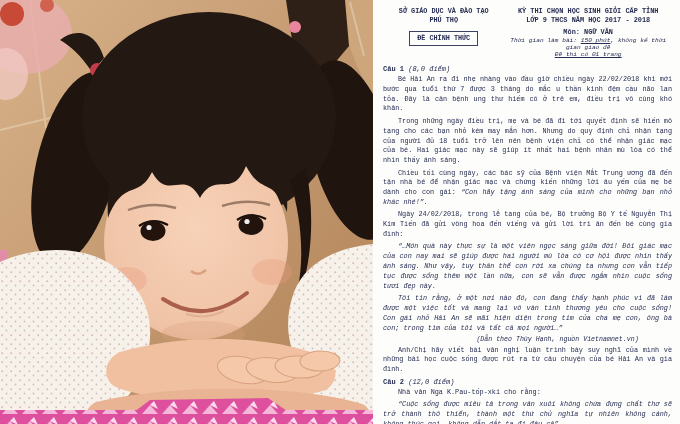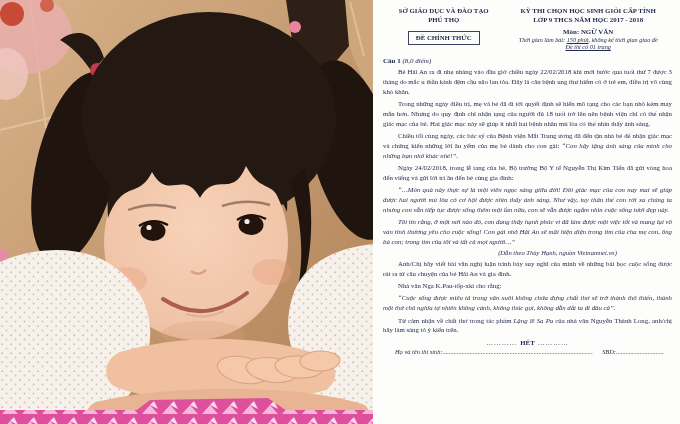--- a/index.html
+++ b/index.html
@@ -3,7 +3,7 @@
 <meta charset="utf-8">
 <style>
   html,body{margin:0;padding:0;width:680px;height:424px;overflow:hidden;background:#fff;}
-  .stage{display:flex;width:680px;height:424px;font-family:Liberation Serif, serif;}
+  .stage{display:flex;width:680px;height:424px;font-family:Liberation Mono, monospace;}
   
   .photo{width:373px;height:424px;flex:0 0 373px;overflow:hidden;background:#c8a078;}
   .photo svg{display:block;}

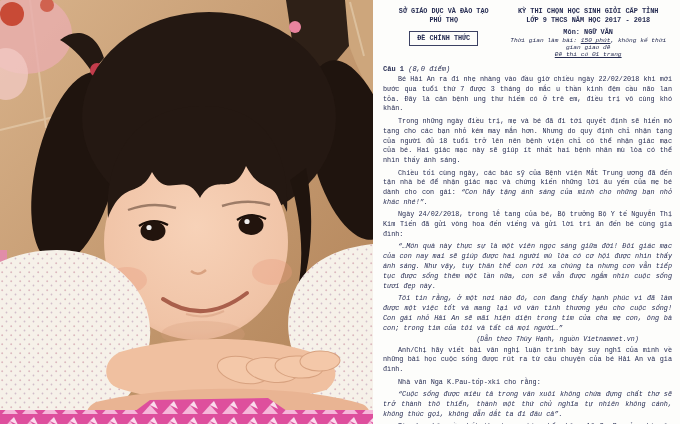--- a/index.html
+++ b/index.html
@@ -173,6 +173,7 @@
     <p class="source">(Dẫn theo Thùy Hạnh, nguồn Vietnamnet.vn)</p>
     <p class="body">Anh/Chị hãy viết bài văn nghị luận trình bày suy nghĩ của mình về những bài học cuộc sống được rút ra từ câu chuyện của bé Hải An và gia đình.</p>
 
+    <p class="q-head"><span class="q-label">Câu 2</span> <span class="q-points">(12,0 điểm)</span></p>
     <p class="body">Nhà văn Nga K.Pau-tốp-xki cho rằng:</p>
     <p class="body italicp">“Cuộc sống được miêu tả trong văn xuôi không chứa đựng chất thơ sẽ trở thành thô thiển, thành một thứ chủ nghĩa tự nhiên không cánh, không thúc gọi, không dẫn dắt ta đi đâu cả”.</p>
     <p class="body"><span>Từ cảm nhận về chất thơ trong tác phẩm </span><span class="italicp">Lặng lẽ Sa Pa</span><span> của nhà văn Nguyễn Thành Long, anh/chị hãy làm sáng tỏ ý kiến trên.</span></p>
________________________________________
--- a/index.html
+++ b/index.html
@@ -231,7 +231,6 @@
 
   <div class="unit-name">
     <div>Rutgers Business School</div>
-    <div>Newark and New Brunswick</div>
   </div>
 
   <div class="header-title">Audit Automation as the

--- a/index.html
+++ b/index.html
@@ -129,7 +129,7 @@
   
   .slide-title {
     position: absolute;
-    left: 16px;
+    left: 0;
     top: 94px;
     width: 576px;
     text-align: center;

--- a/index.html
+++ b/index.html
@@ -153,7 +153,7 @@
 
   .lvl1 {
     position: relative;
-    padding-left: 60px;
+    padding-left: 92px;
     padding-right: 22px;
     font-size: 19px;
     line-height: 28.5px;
________________________________________
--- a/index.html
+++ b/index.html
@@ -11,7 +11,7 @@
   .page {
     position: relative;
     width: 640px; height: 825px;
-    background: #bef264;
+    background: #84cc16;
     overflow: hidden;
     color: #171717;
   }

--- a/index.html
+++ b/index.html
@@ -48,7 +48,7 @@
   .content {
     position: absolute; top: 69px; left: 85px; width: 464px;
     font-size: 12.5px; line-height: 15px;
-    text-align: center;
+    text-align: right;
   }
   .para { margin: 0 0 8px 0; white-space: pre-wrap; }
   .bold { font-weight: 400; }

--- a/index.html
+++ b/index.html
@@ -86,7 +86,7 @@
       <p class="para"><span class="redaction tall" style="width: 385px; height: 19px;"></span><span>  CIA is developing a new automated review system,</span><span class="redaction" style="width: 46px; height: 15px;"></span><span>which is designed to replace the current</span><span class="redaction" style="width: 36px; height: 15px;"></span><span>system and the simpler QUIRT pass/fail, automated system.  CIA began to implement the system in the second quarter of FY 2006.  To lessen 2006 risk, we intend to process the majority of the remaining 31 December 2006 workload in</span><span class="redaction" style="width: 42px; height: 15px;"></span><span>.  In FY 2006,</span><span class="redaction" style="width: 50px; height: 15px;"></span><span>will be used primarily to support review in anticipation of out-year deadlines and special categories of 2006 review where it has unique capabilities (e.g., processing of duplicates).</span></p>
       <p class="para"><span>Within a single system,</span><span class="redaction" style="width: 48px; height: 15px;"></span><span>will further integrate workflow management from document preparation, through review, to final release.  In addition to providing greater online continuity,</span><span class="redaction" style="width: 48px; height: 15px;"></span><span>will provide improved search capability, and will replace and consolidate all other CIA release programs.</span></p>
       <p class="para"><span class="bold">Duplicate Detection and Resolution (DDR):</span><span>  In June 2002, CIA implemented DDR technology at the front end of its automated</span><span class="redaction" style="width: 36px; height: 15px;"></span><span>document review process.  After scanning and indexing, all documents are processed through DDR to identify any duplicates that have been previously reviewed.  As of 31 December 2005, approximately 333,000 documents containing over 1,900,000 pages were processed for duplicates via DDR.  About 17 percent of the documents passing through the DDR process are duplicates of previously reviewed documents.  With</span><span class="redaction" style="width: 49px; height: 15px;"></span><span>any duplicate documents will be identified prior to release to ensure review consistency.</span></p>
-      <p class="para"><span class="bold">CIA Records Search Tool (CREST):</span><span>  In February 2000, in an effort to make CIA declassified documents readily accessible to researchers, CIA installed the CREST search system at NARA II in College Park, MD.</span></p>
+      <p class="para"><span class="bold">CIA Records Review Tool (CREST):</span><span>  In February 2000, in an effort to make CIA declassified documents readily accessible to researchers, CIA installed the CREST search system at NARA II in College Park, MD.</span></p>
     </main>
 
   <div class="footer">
________________________________________
- _YOUR TASK_
Copy each line of the listing above that includes the word "make".

- _SOLVED PROBLEM_
-      <p class="para"><span class="bold">CIA Records Search Tool (CREST):</span><span>  In February 2000, in an effort to make CIA declassified documents readily accessible to researchers, CIA installed the CREST search system at NARA II in College Park, MD.</span></p>
+      <p class="para"><span class="bold">CIA Records Review Tool (CREST):</span><span>  In February 2000, in an effort to make CIA declassified documents readily accessible to researchers, CIA installed the CREST search system at NARA II in College Park, MD.</span></p>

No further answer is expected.